Revision tracking records
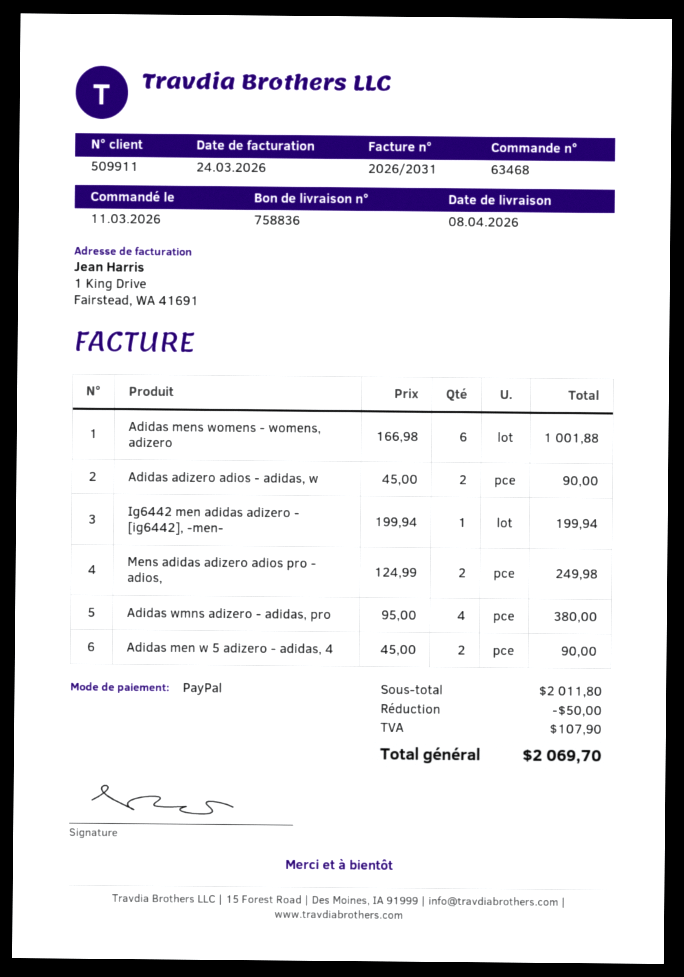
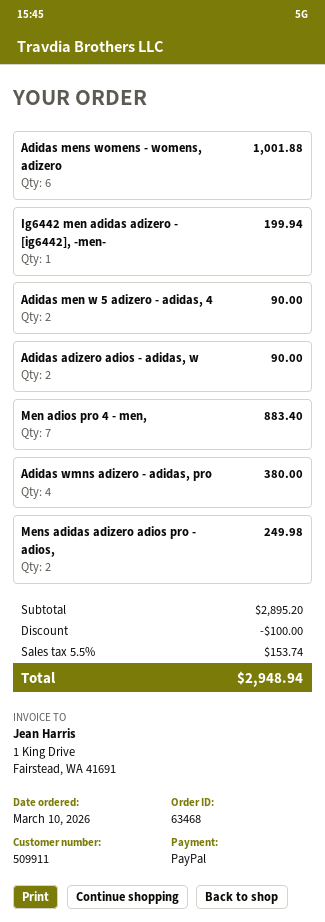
order date: 2026-03-11 -> 2026-03-10
Men adios pro 4 - men,: none -> 7 for 883.40
subtotal: 2011.80 -> 2895.20
discount: 50.00 -> 100.00
tax: 107.90 -> 153.74
total: 2069.70 -> 2948.94

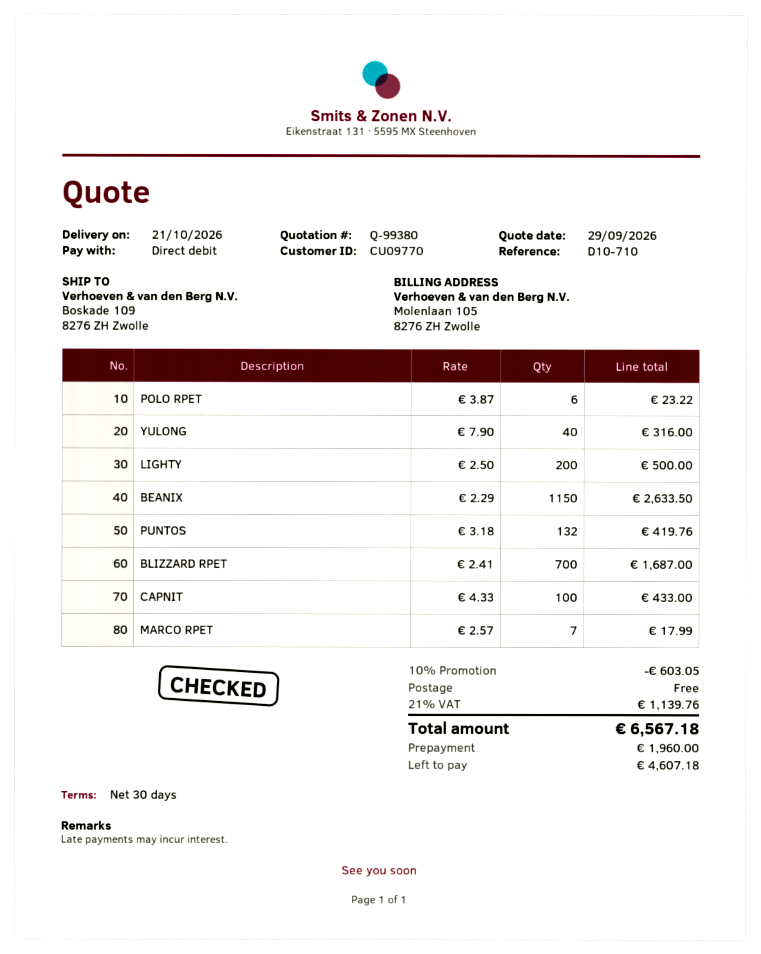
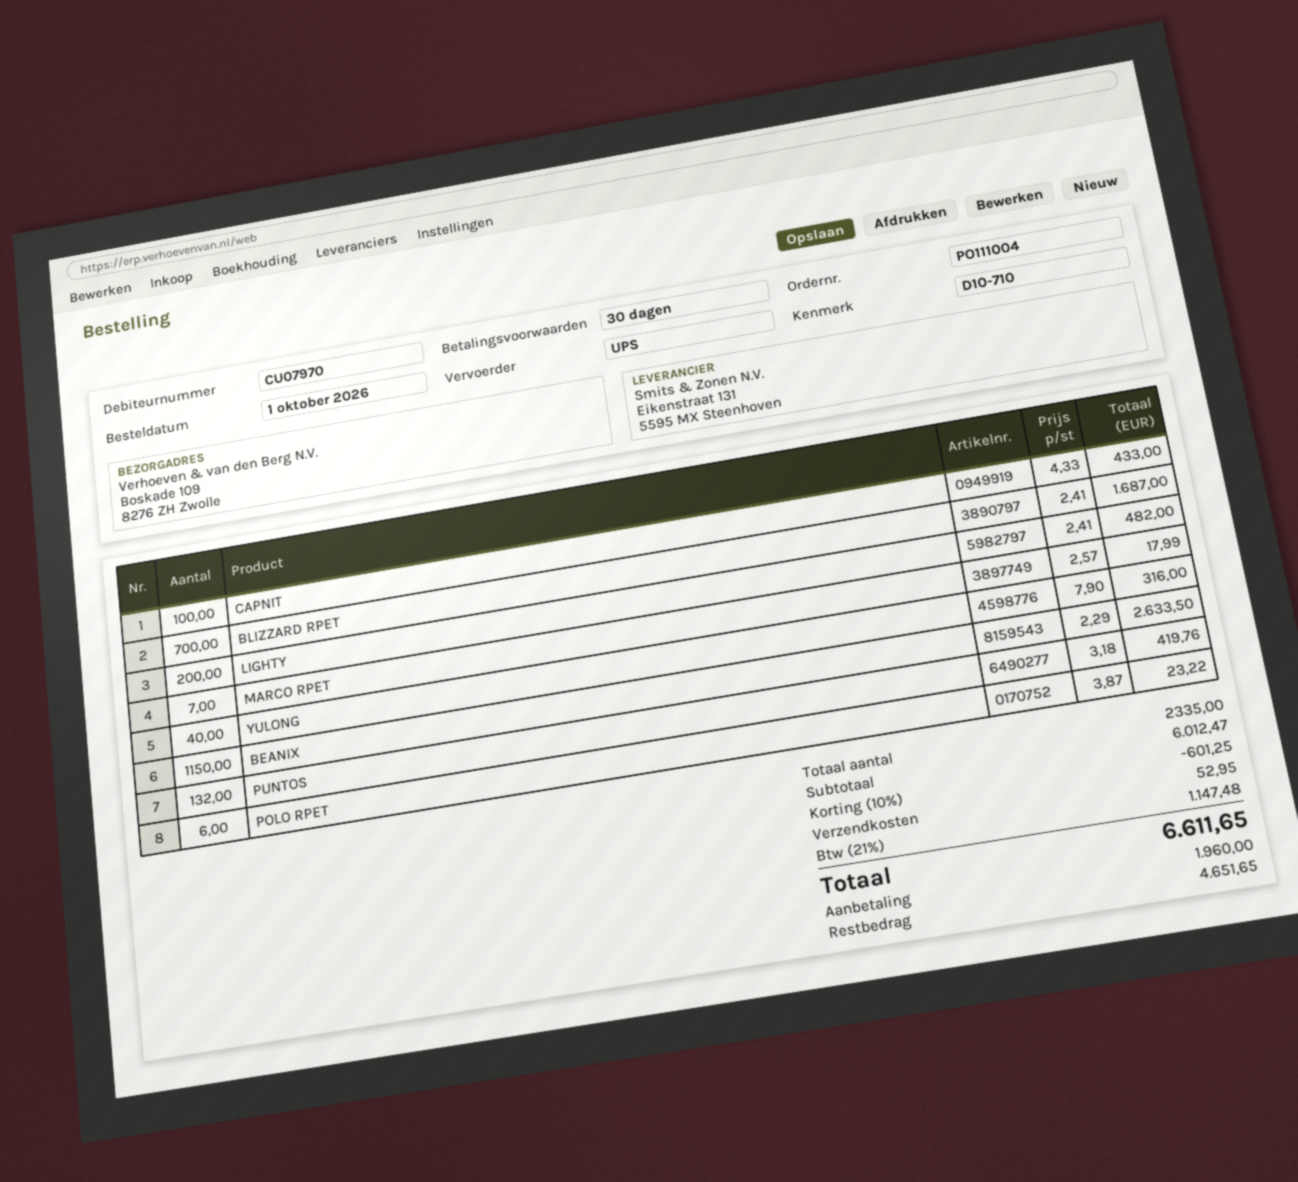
customer number: CU09770 -> CU07970
LIGHTY: 200 x 2.50 = 500.00 -> 200 x 2.41 = 482.00
discount: 10% = 603.05 -> 10% = 601.25
shipping: 0.00 -> 52.95
tax: 21% = 1139.76 -> 21% = 1147.48
total: 6567.18 -> 6611.65
balance: 4607.18 -> 4651.65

Work to complete | The answer consists of every line above in which the word "discount" occurs.

Your response |
discount: 50.00 -> 100.00
discount: 10% = 603.05 -> 10% = 601.25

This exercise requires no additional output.